Measurements & evaluation tools
End-user Internet access has traditionally been dominated by wired connectivity (ADSL, cable). This landscape is changing, with mobile broadband (3G/4G) complementing or fully replacing the wired access. Whereas wired network access links typically provide a stable link capacity and delay, mobile wireless access adds another level of complexity. Aspects such as coverage, radio signal strength, handover and resource sharing all contribute to a varying channel capacity, packet delivery delay and delay variations. Besides purely technical aspects, the user interacts and uses mobile devices in different ways than stationary computers, with apps, content sharing, and messaging.
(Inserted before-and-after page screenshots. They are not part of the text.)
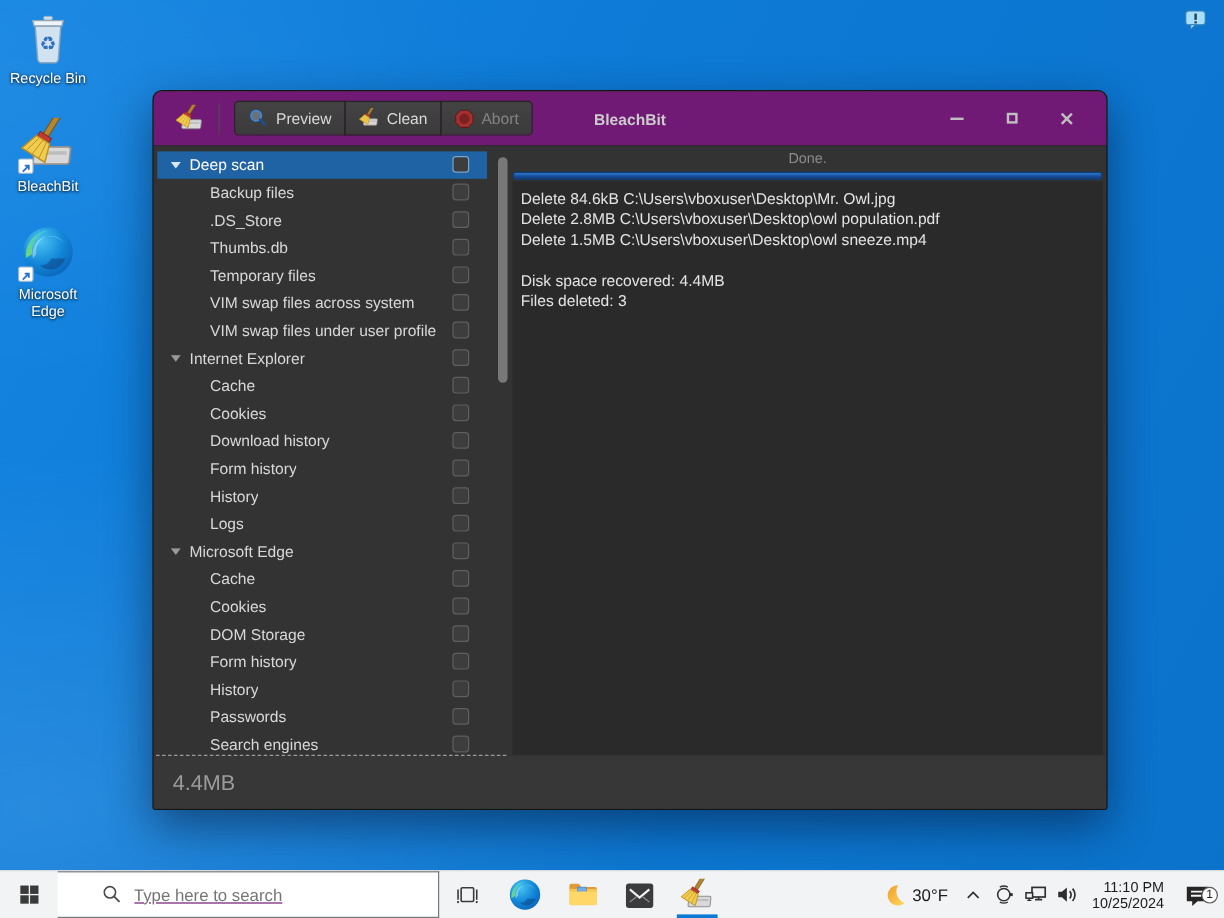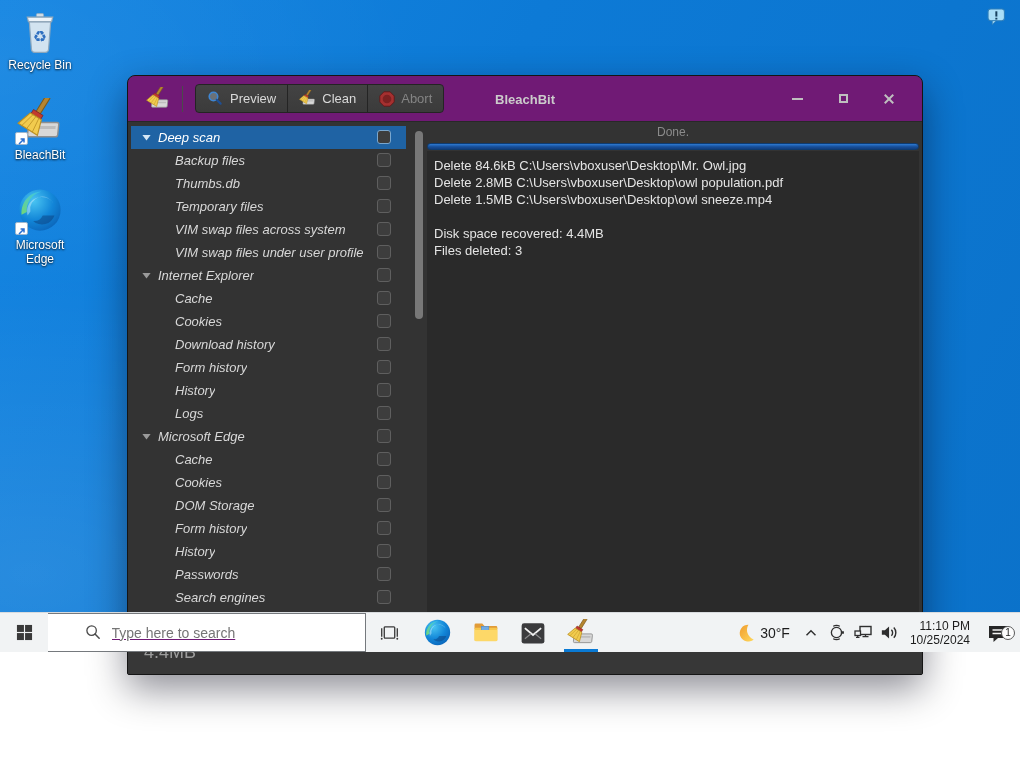--- a/index.html
+++ b/index.html
@@ -1,19 +1,19 @@
 <!DOCTYPE html>
 <html style="--sel-blue: #1f63a4; --tb-active: #0a7ad4;"><head>
 <meta charset="utf-8">
 <style>
   * { margin:0; padding:0; box-sizing:border-box; }
   html,body { width:1020px; height:765px; overflow:hidden; font-family:"Liberation Sans",sans-serif; }
 
   
-  .desktop { position:relative; width:1020px; height:652px;
+  .desktop { position:relative; width:1020px; height:765px;
     background: linear-gradient(118deg,#1485e2 0%, #0d7ad6 40%, #0b72ca 100%); }
   .desktop::after { content:""; position:absolute; inset:0; pointer-events:none;
     background: radial-gradient(850px 480px at 3% 88%, rgba(255,255,255,.10), transparent 62%),
                 radial-gradient(700px 400px at 0% 10%, rgba(255,255,255,.05), transparent 60%); }
 
   .desk-icons { position:absolute; left:4px; top:8px; width:72px; z-index:2; }
   .desk-icon { width:72px; margin-bottom:26px; text-align:center; cursor:default; }
   .desk-icon .art { position:relative; width:46px; height:46px; margin:0 auto 4px; }
   .desk-icon .lbl { color:#fff; font-size:12px; line-height:14px;
     text-shadow:0 1px 2px rgba(0,0,0,.75), 0 0 3px rgba(0,0,0,.4); }
@@ -51,21 +51,21 @@
   .content { position:absolute; top:46px; left:0; right:0; bottom:44px; background:#333333; }
 
   
   .tree { position:absolute; left:3px; top:4px; width:275px; bottom:1px; overflow:hidden; }
   .trow { position:relative; height:23px; display:flex; align-items:center; color:#d8d8d8; font-size:13px; }
   .trow.sel { background:var(--sel-blue,#1f63a4); color:#ffffff; }
   .trow .exp { width:9px; height:6px; margin-left:11px; visibility:hidden; flex:none;
     clip-path:polygon(0 0,100% 0,50% 100%); background:#9a9a9a; }
   .trow .exp.has { visibility:visible; }
   .trow.sel .exp.has { background:#d5e6f5; }
-  .trow .tlbl { margin-left:7px; white-space:nowrap; overflow:hidden;font-style:italic; }
+  .trow .tlbl { margin-left:7px; white-space:nowrap; overflow:hidden; }
   .trow.lvl1 .tlbl { margin-left:24px; }
   .trow .cb { position:absolute; right:15px; top:4px; width:14px; height:14px;
     background:#3d3d3d; border:1px solid #5f5f5f; border-radius:3px; }
   .trow.sel .cb { border-color:#79a7cf; }
   .overshoot { position:absolute; left:2px; bottom:0; width:292px; border-top:1px dashed #9a9a9a; }
 
   
   .vscroll { position:absolute; left:286px; top:4px; width:10px; bottom:2px; }
   .vthumb { position:absolute; left:1px; top:5px; width:8px; height:188px; background:#787878; border-radius:4px; }
 
@@ -322,20 +322,25 @@
             <span class="tlbl">Deep scan</span>
             <span class="cb"></span>
           </div>
           <div class="trow lvl1">
             <span class="exp"></span>
             <span class="tlbl">Backup files</span>
             <span class="cb"></span>
           </div>
           <div class="trow lvl1">
             <span class="exp"></span>
+            <span class="tlbl">.DS_Store</span>
+            <span class="cb"></span>
+          </div>
+          <div class="trow lvl1">
+            <span class="exp"></span>
             <span class="tlbl">Thumbs.db</span>
             <span class="cb"></span>
           </div>
           <div class="trow lvl1">
             <span class="exp"></span>
             <span class="tlbl">Temporary files</span>
             <span class="cb"></span>
           </div>
           <div class="trow lvl1">
             <span class="exp"></span>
The complexity of wireless and mobile systems therefore makes them hard to evaluate. Typically, four common approaches are used, analytical modeling, simulation, emulation, and live network experiments. Each of these approaches provides different trade offs with regards to the amount of detail considered, model validation requirements, degree of experimental control, reproducibility, and so on. In many cases the approaches are complementary and can provide different insights about the topic under study. While analytical modeling and simulations provide for a high repetitive and scaling of experiments, assumptions must be made with regards to user scenarios such as mobility patterns, application usage, and packet flow distributions. This is also true to a large extent for network emulation, where parts of the system is simulated, but interacts with real network or software components. Live network measurements encapsulates these complexities, at the cost of a less controllable and less repeatable experiment environment. In a sense, being able to use actual measured data as input to simulation and emulations will provide the best of both world, and allow for repeatable experiments with representative user behavior, network utilization and network conditions experienced by end-users. Then, in a feedback process, service optimizations can be screened in an emulator, and then validated in a live network. Possible differences in expected results can then be investigated to further refine the emulation to match reality.
Measurements are an integral part to support the research into scalable signalling support and service optimization. We have long term experience with measurement-based experimental network research, and have a collection of tools to collect and analyze such data. In cooperation with the industrial partners, we intend to learn of each others tools, construct new tools, and share experiences. So far, measurement data has typically been used in individual research project, but not shared over time or by researchers. We will in this project build and operate a data measurement repository where data is collected, described and can easily be shared.